■ **Web interface edit records**

>>

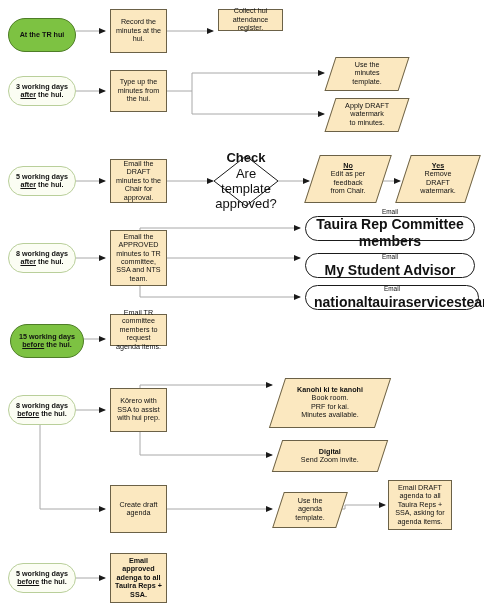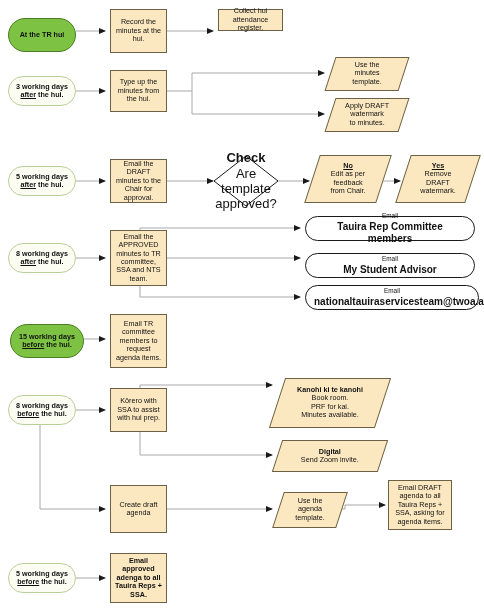"Tauira Rep Committee members" .stadium .main { font-size: 10px -> 14px }
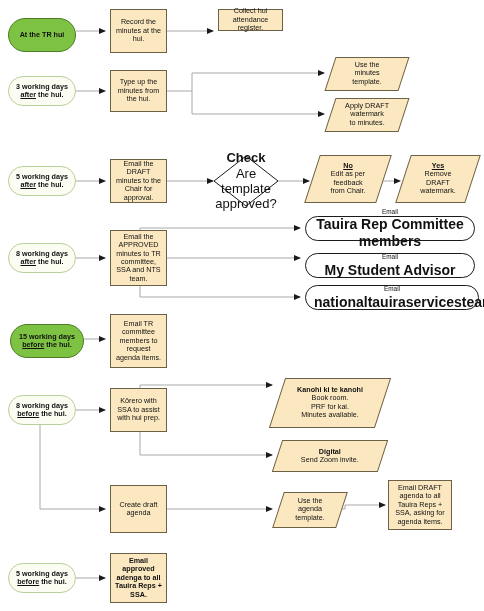"Email TR committee members to" div.node { height: 54px -> 32px }
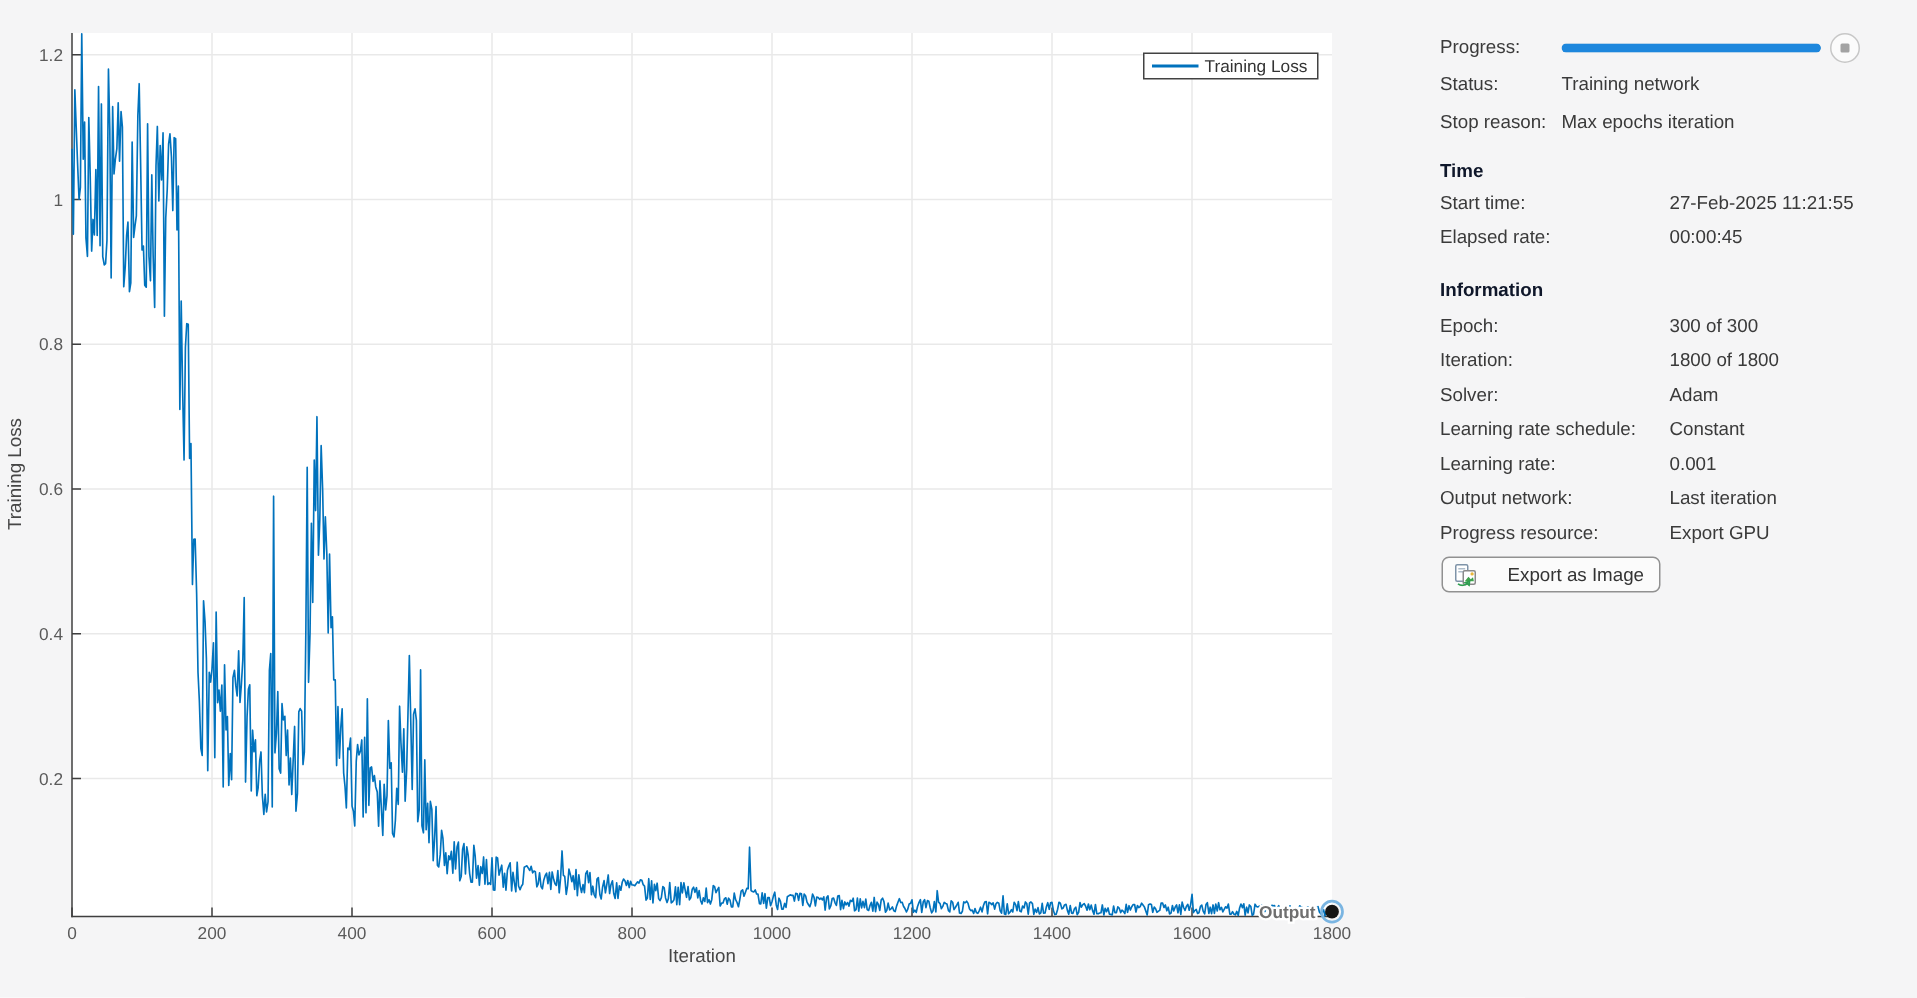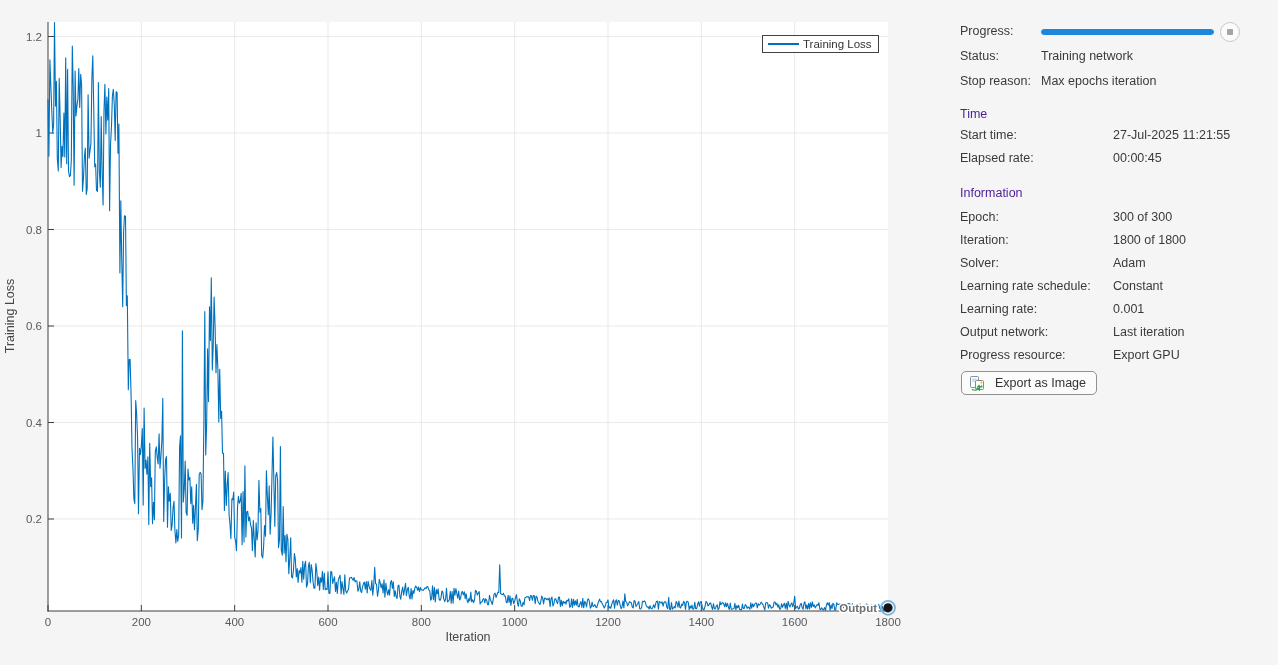"Time" .sechdr { color: #4c1d95 -> #0f172a; font-weight: normal -> bold }
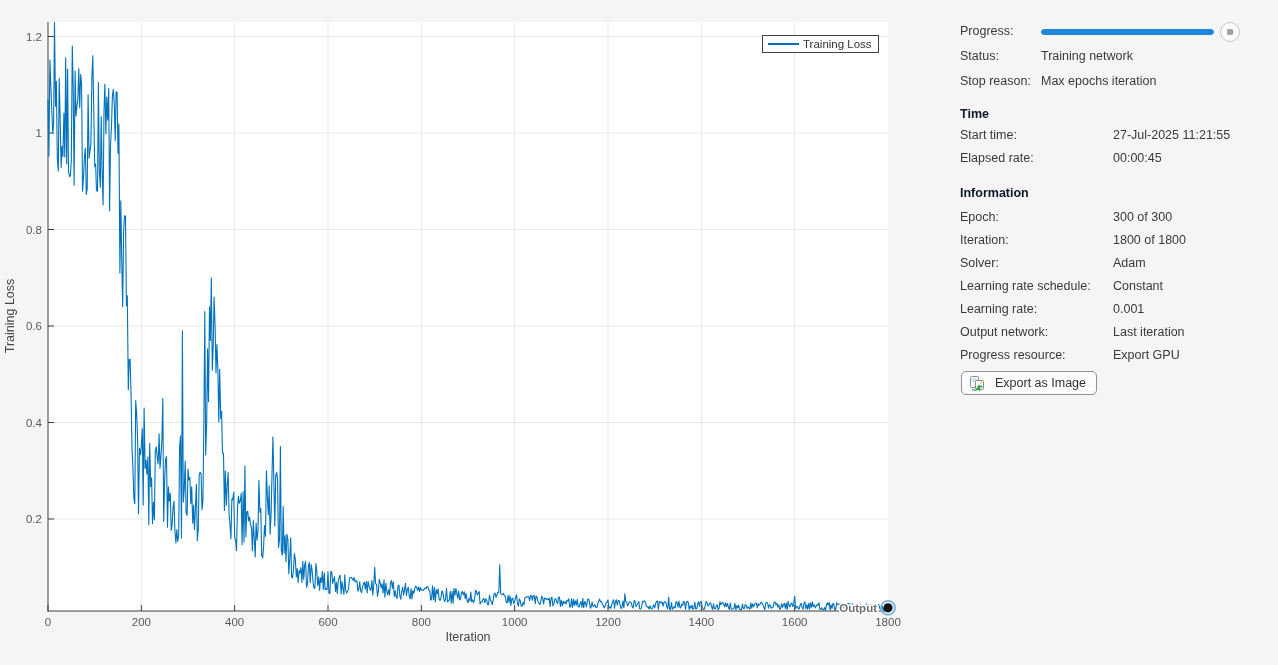"27-Jul-2025 11:21:55" span.val { text: 27-Jul-2025 -> 27-Feb-2025 }
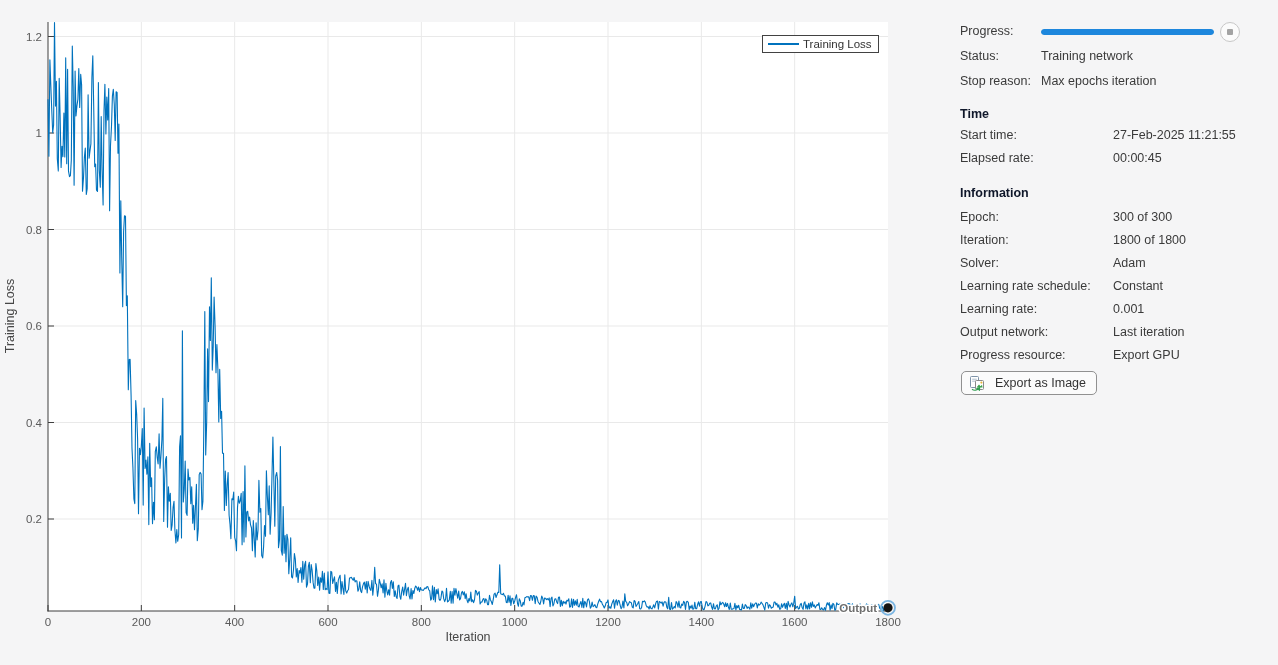"Export as Image" .exportbtn { gap: 10px -> 20px }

<<

■ **Work item**
Above are records with pictures; repeat them exactly, but without the pictures.

■ **Task output**
"Tauira Rep Committee members" .stadium .main { font-size: 10px -> 14px }
"Email TR committee members to" div.node { height: 54px -> 32px }
"Time" .sechdr { color: #4c1d95 -> #0f172a; font-weight: normal -> bold }
"27-Jul-2025 11:21:55" span.val { text: 27-Jul-2025 -> 27-Feb-2025 }
"Export as Image" .exportbtn { gap: 10px -> 20px }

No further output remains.